The Most Elite Award Isn’t the EGOT, It’s the ONK

By  · Published on February 4th, 2015

NBC

The EGOT is great. There’s no denying that. It’s the American entertainment grand slam, and the rarity with which it’s earned (12 people) only adds to its elite status. Tracy Jordan was right.

But there’s another award mash-up that’s so elite only one person has ever done it. That award combo is the ONK, and that person is George Bernard Shaw.

Shaw is the only person to win an Oscar and a Nobel Prize, and he was offered a Knighthood for good measure.

Shaw earned the Nobel Prize in Literature in 1925 for – as is the case with many recipients – his overall body of work up to that point, which included a healthy amount of vibrant novels and plays that explored the human capacity for hope within a twisting satirical viewpoint of social norms. The award came on the heels of his “Saint Joan,” a moving play based on the life of Joan of Arc – a popular figure who would be part of another masterpiece only a few years later in Carl Theodor Dreyer’s 1929 Passion of Joan of Arc. There was also the sprawling “Back to Methuselah” – which may have played as a 1920s version of The Fountain – and the play he may be most known for, “Pygmalion.”

It’s that play which he’d adapt for a 1938 Leslie Howard-starring film that earned Shaw the Oscar for Best Adapted Screenplay, making him the only Nobel Laureate to win an Academy Award.

What’s maybe most interesting about the distinction is that Shaw wasn’t merely a dabbler in Hollywood. He’d appeared as an actor in several short films in the 1910s, and Pygmalion wasn’t his only foray into screenwriting. Simply put, Shaw wasn’t a Nobel Laureate coming down off his pedestal to grace moving pictures with his big, playwright mind. A humanist who was devastatingly funny for everyone with the right dent in their brain, he was also an aging writer willing to experiment in a new form of storytelling. Several of his plays, including “Saint Joan,” made it to the big screen , and he wrote three of the accompanying screenplays.
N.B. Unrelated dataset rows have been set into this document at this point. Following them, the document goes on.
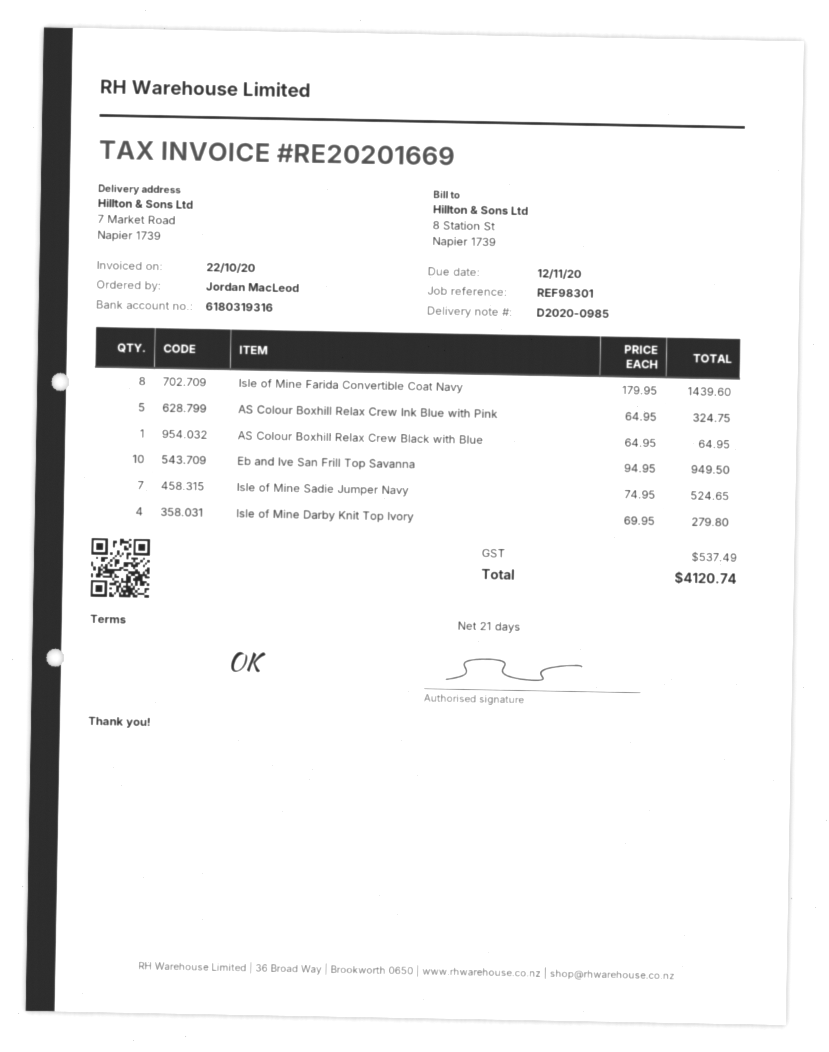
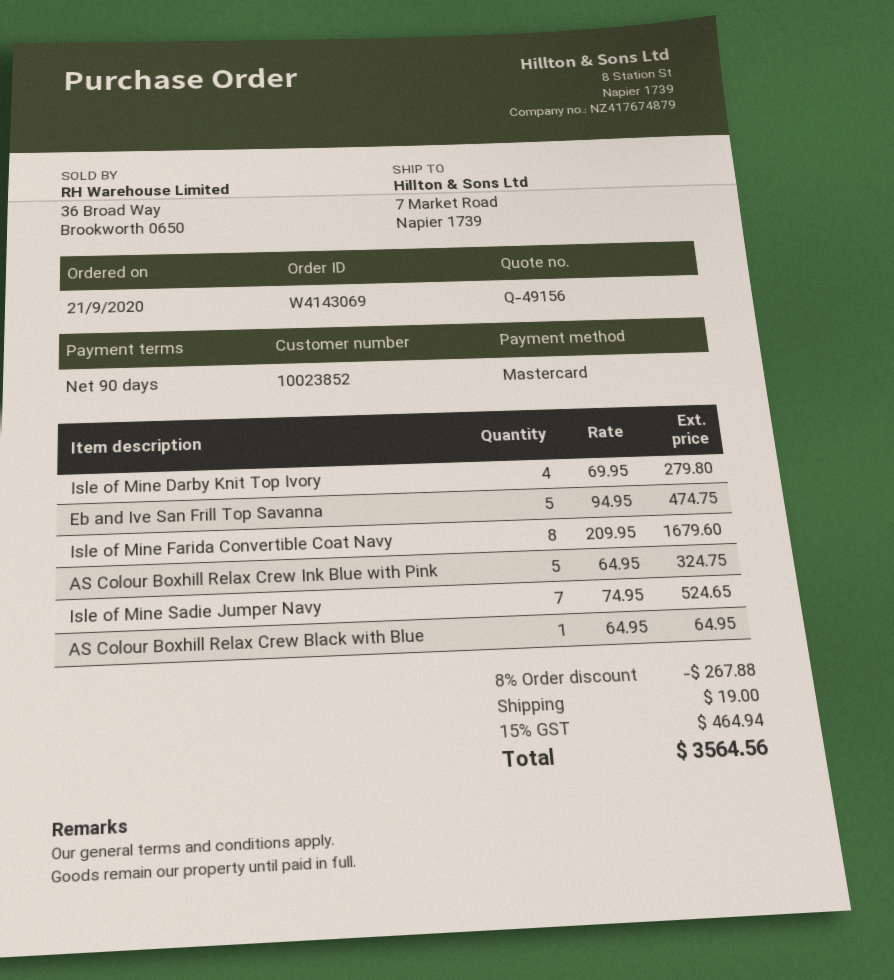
payment terms: 21 days -> 90 days
Isle of Mine Farida Convertible Coat Navy: 8 x 179.95 = 1439.60 -> 8 x 209.95 = 1679.60
Eb and Ive San Frill Top Savanna: 10 x 94.95 = 949.50 -> 5 x 94.95 = 474.75
discount: none -> 8% = 267.88
shipping: none -> 19.00
tax: 537.49 -> 464.94
total: 4120.74 -> 3564.56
That includes Caesar and Cleopatra, his last, written when he was 89 years old. For a man born 8 years before the Civil War started, he had an excellent movie career.

Part of what makes the Oscar/Nobel match-up so amazing is that we don’t typically think of those worlds colliding. There have been plenty of movies made from the work of Nobel Laureates (think Sinclair Lewis, Eugene O’Neill, Grazia Deledda, Ernest Hemingway), but it’s rare for those writers, even in the modern era, to write their own adaptations, or to work in movies at all. Plus, Nobel winners in physics haven’t been nearly as prolific as screenwriters as you’d hope.

There is one man that has an earnest challenge to Shaw’s status as a singular ON holder: Al Gore. He won the Nobel Peace Prize in 2007 for his work on climate change, the same year An Inconvenient Truth won the Oscar for Best Documentary. It’s a nice bit of symmetry, but the Oscar naturally goes to the filmmaker (Davis Guggenheim in this case), and not the subject of the doc. Still, Gore is the closest person to scratching at Shaw’s coattails on this front.

Regarding the K part of the ONK, Shaw was offered a knighthood but rejected it (not a big fan of kneeling, maybe?), so you can drop the K element if you’re a stickler, but Shaw still remains the only human to combo a Nobel and an Academy Award. Plus, rejecting a knighthood is a mic drop move if there ever were one.

I’m surprised that we haven’t seen more Nobel Laureates working in film, if only because cinema is over a century old now. Also because there are a lot of important filmmakers telling vital stories that embody the spirit of Alfred Nobel’s award. Maybe one day it’ll be expanded to include filmmaking as its own category of consideration. Stranger things have happened. Hopefully Alice Munro writes the next Transformers movie and takes her shot at ON glory. Bonus points if she makes it a musical.

One last thought about this monumental bit of trivia – George Bernard Shaw died 9 years before the first Grammy ceremony, 1 year after the first Emmy ceremony and 3 years after the first Tony ceremony. If he’d had just a few more years with a pen in hand, he could have made a genuine push for the EGONT.